• [EXERCISE AIM]: Retype the line in which "MLS# VAAR2078674 Listed" appears, then every line after it until the records end. Leave out the pictures.

[Change detection data]
------------------------------
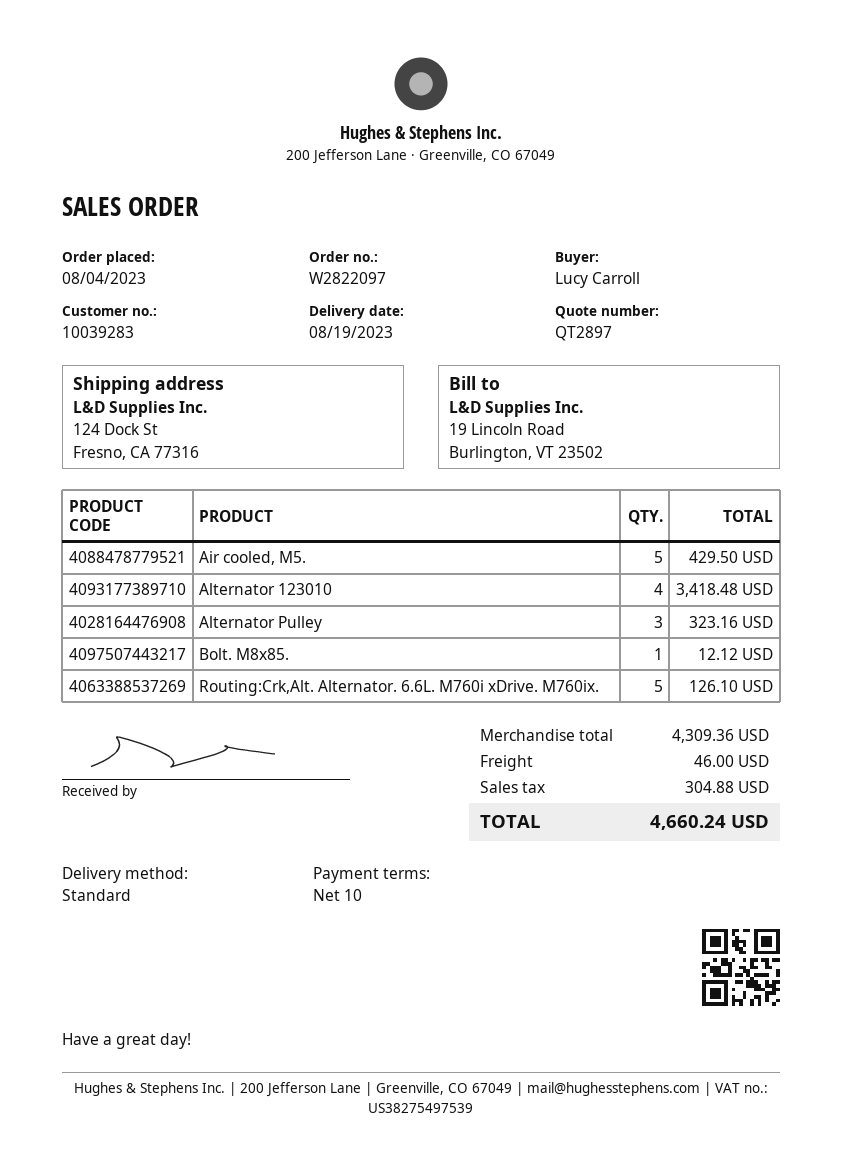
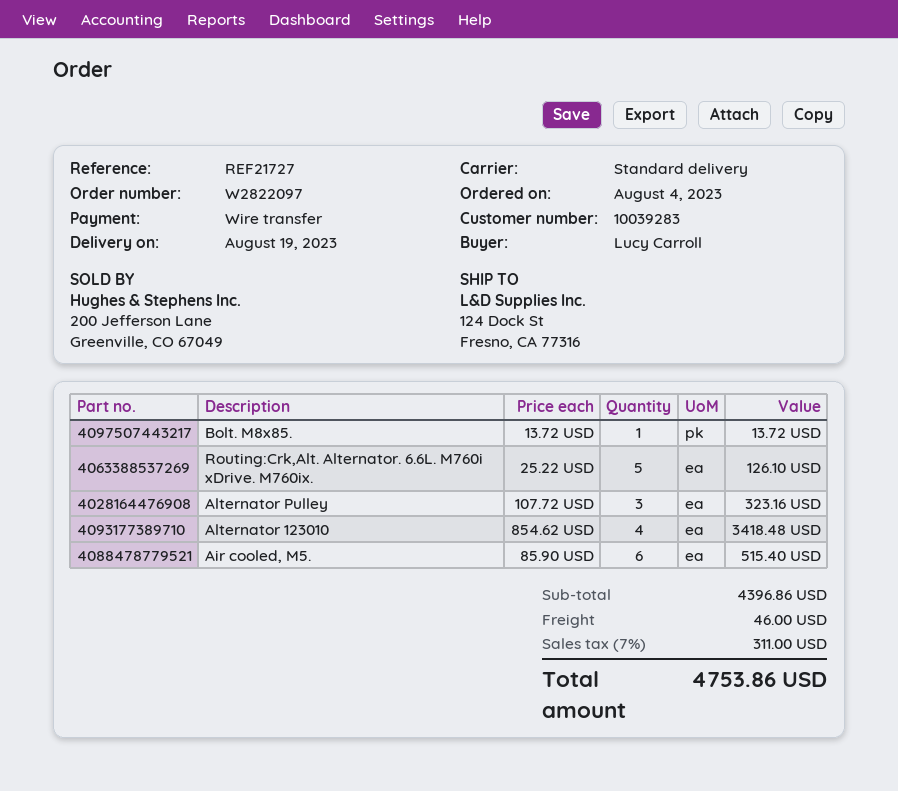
Air cooled, M5.: 5 for 429.50 -> 6 for 515.40
Bolt. M8x85.: 1 for 12.12 -> 1 for 13.72
subtotal: 4309.36 -> 4396.86
tax: 304.88 -> 311.00
total: 4660.24 -> 4753.86

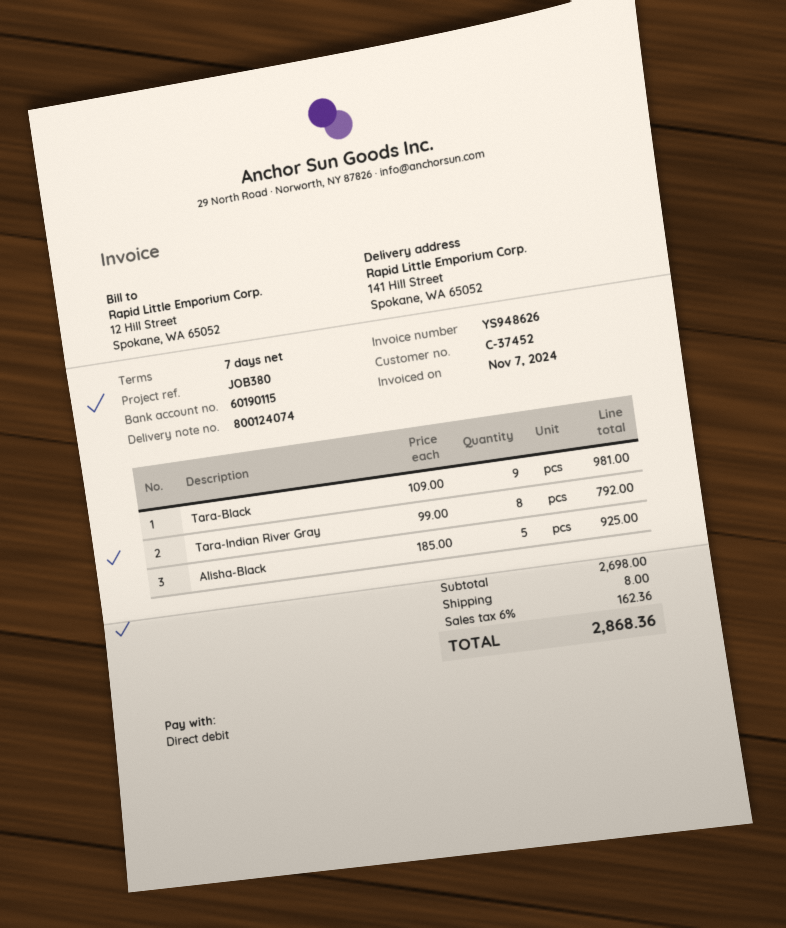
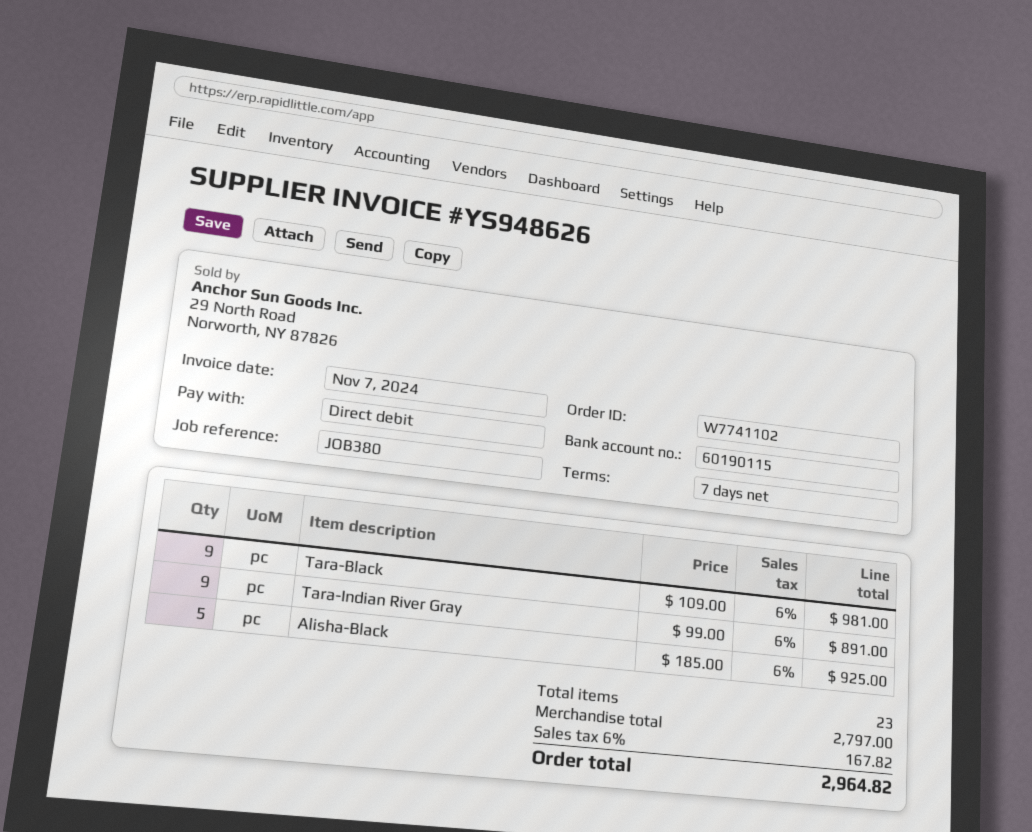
Tara-Indian River Gray: 8 x 99.00 = 792.00 -> 9 x 99.00 = 891.00
subtotal: 2698.00 -> 2797.00
shipping: 8.00 -> none
tax: 6% = 162.36 -> 6% = 167.82
total: 2868.36 -> 2964.82

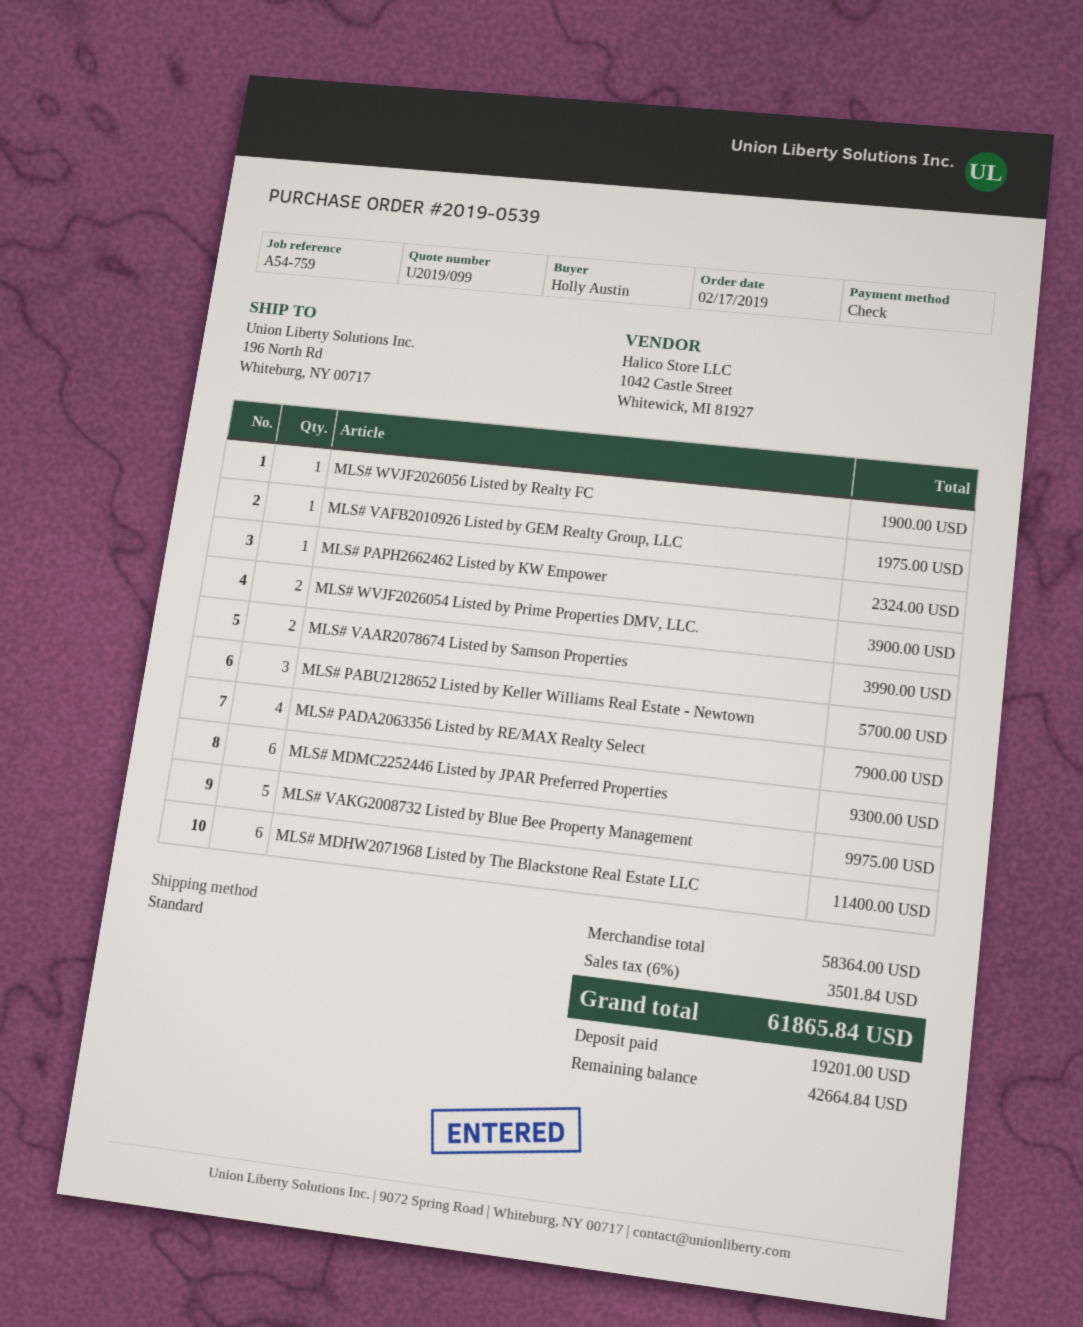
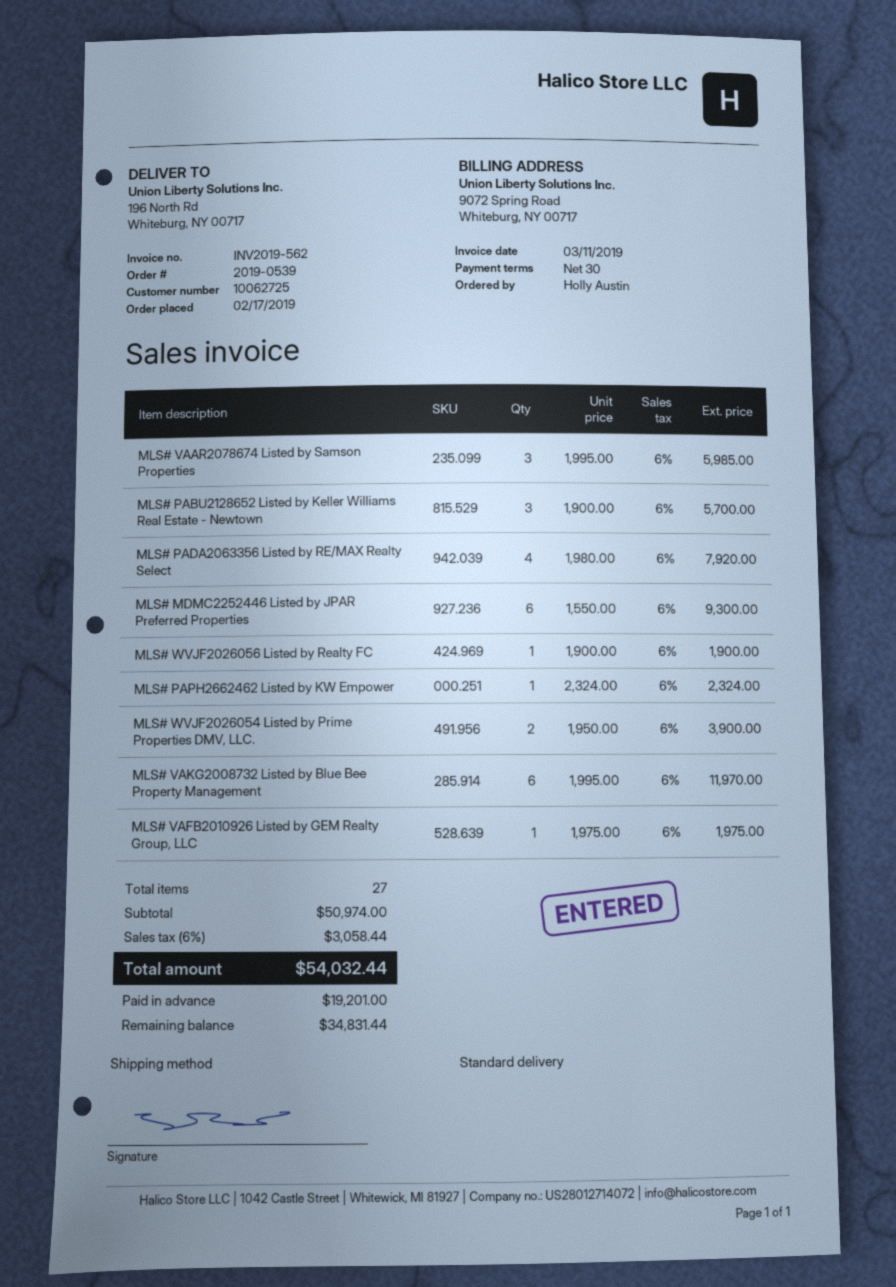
MLS# VAAR2078674 Listed by Samson Properties: 2 for 3990.00 -> 3 for 5985.00
MLS# PADA2063356 Listed by RE/MAX Realty Select: 4 for 7900.00 -> 4 for 7920.00
MLS# VAKG2008732 Listed by Blue Bee Property Management: 5 for 9975.00 -> 6 for 11970.00
MLS# MDHW2071968 Listed by The Blackstone Real Estate LLC: 6 for 11400.00 -> none
subtotal: 58364.00 -> 50974.00
tax: 6% = 3501.84 -> 6% = 3058.44
total: 61865.84 -> 54032.44
balance: 42664.84 -> 34831.44

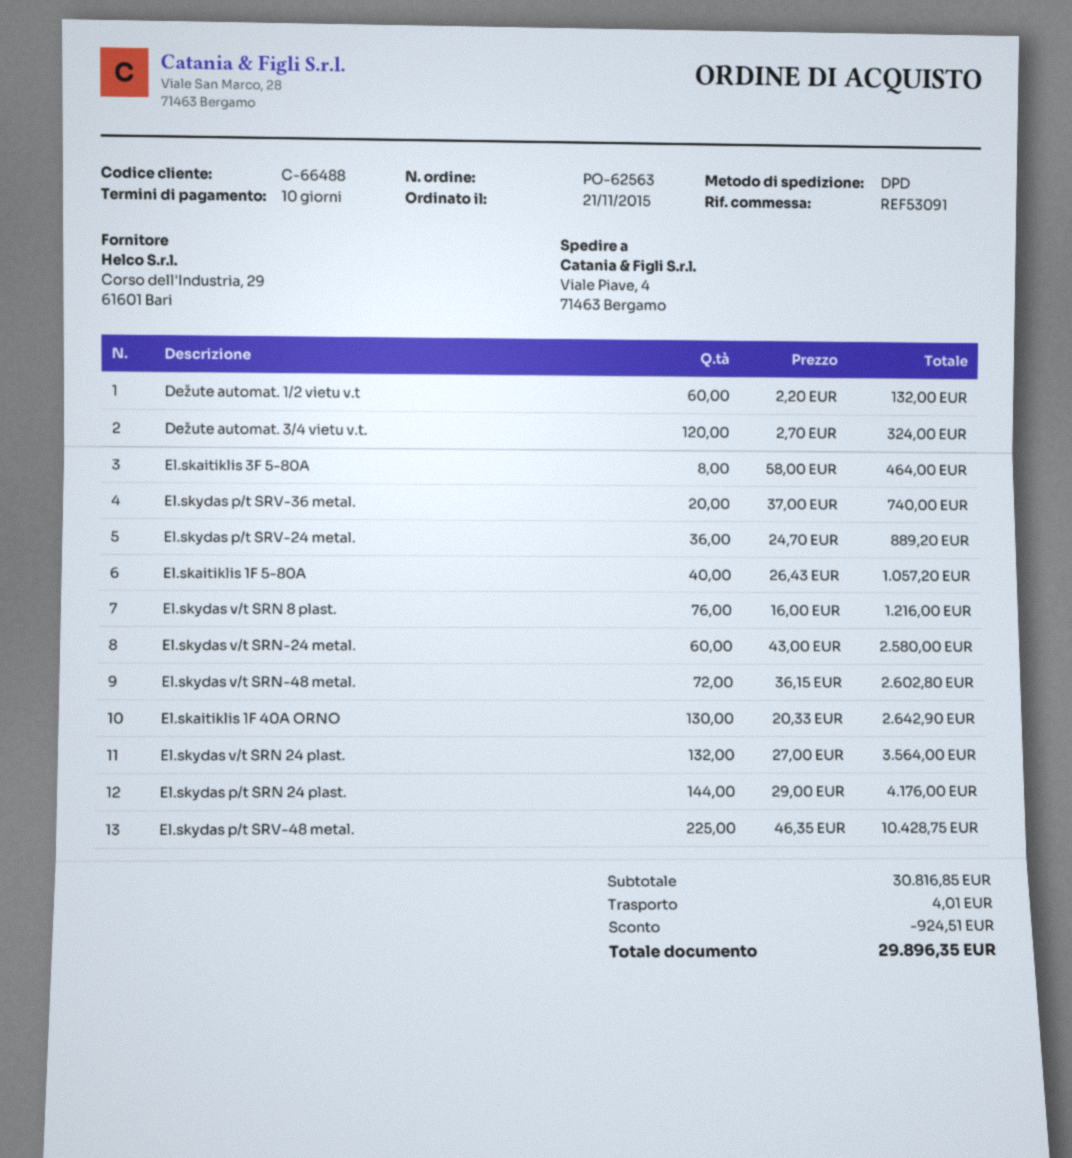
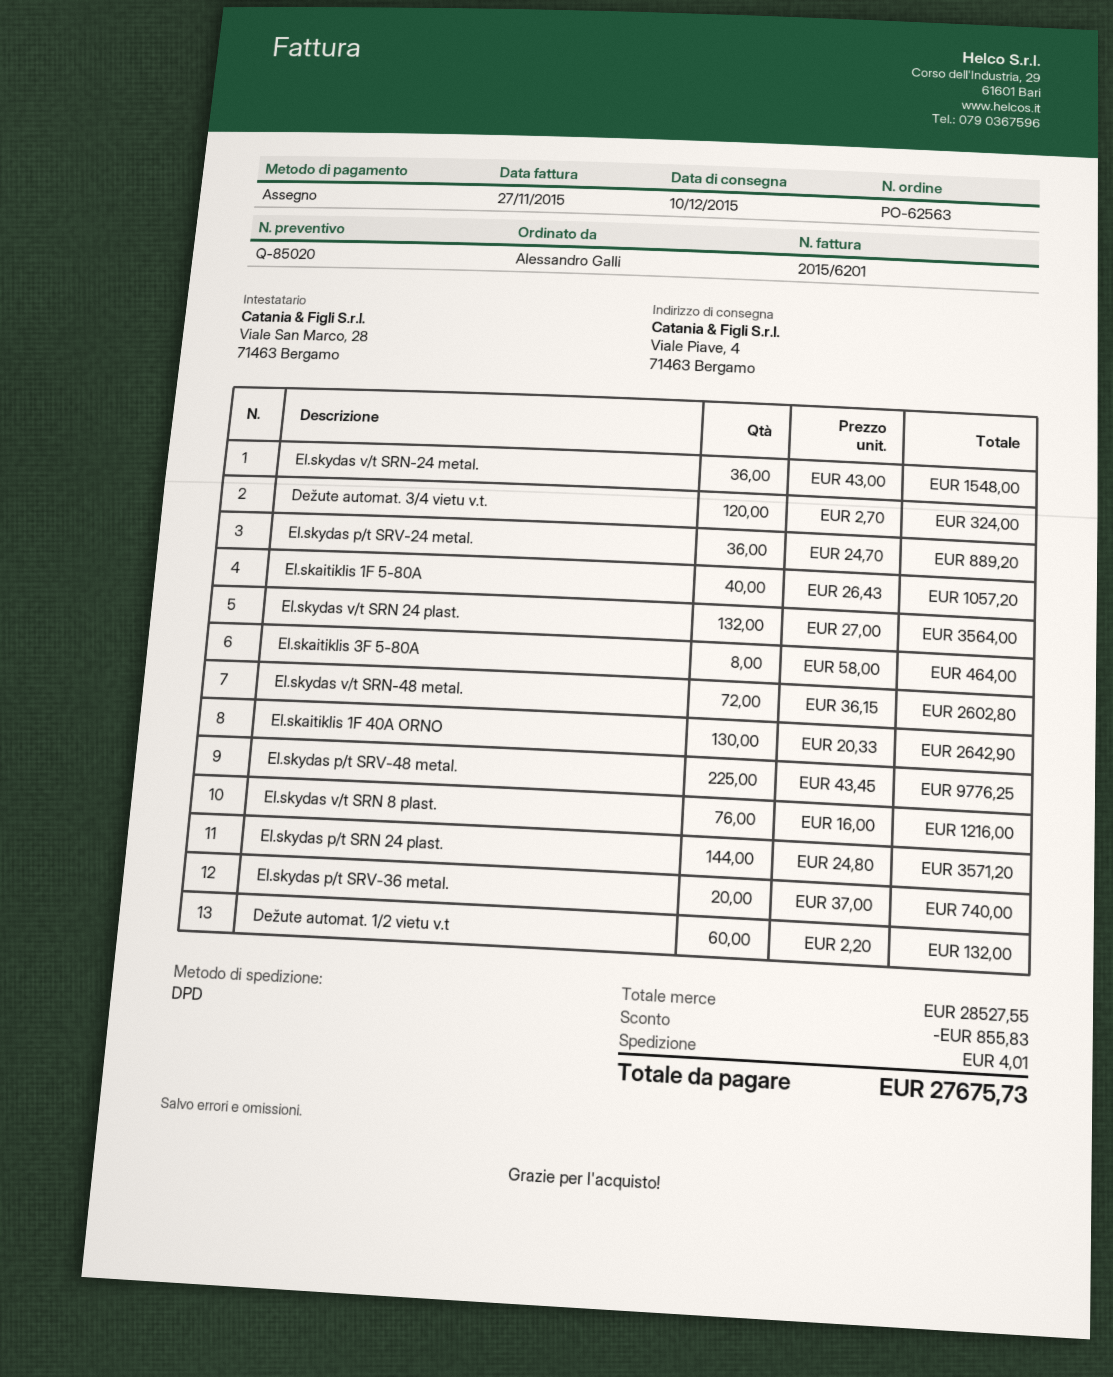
El.skydas v/t SRN-24 metal.: 60 x 43.00 = 2580.00 -> 36 x 43.00 = 1548.00
El.skydas p/t SRN 24 plast.: 144 x 29.00 = 4176.00 -> 144 x 24.80 = 3571.20
El.skydas p/t SRV-48 metal.: 225 x 46.35 = 10428.75 -> 225 x 43.45 = 9776.25
subtotal: 30816.85 -> 28527.55
discount: 924.51 -> 855.83
total: 29896.35 -> 27675.73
------------------------------
• [OUTPUT FOR THIS TASK]:
MLS# VAAR2078674 Listed by Samson Properties: 2 for 3990.00 -> 3 for 5985.00
MLS# PADA2063356 Listed by RE/MAX Realty Select: 4 for 7900.00 -> 4 for 7920.00
MLS# VAKG2008732 Listed by Blue Bee Property Management: 5 for 9975.00 -> 6 for 11970.00
MLS# MDHW2071968 Listed by The Blackstone Real Estate LLC: 6 for 11400.00 -> none
subtotal: 58364.00 -> 50974.00
tax: 6% = 3501.84 -> 6% = 3058.44
total: 61865.84 -> 54032.44
balance: 42664.84 -> 34831.44

El.skydas v/t SRN-24 metal.: 60 x 43.00 = 2580.00 -> 36 x 43.00 = 1548.00
El.skydas p/t SRN 24 plast.: 144 x 29.00 = 4176.00 -> 144 x 24.80 = 3571.20
El.skydas p/t SRV-48 metal.: 225 x 46.35 = 10428.75 -> 225 x 43.45 = 9776.25
subtotal: 30816.85 -> 28527.55
discount: 924.51 -> 855.83
total: 29896.35 -> 27675.73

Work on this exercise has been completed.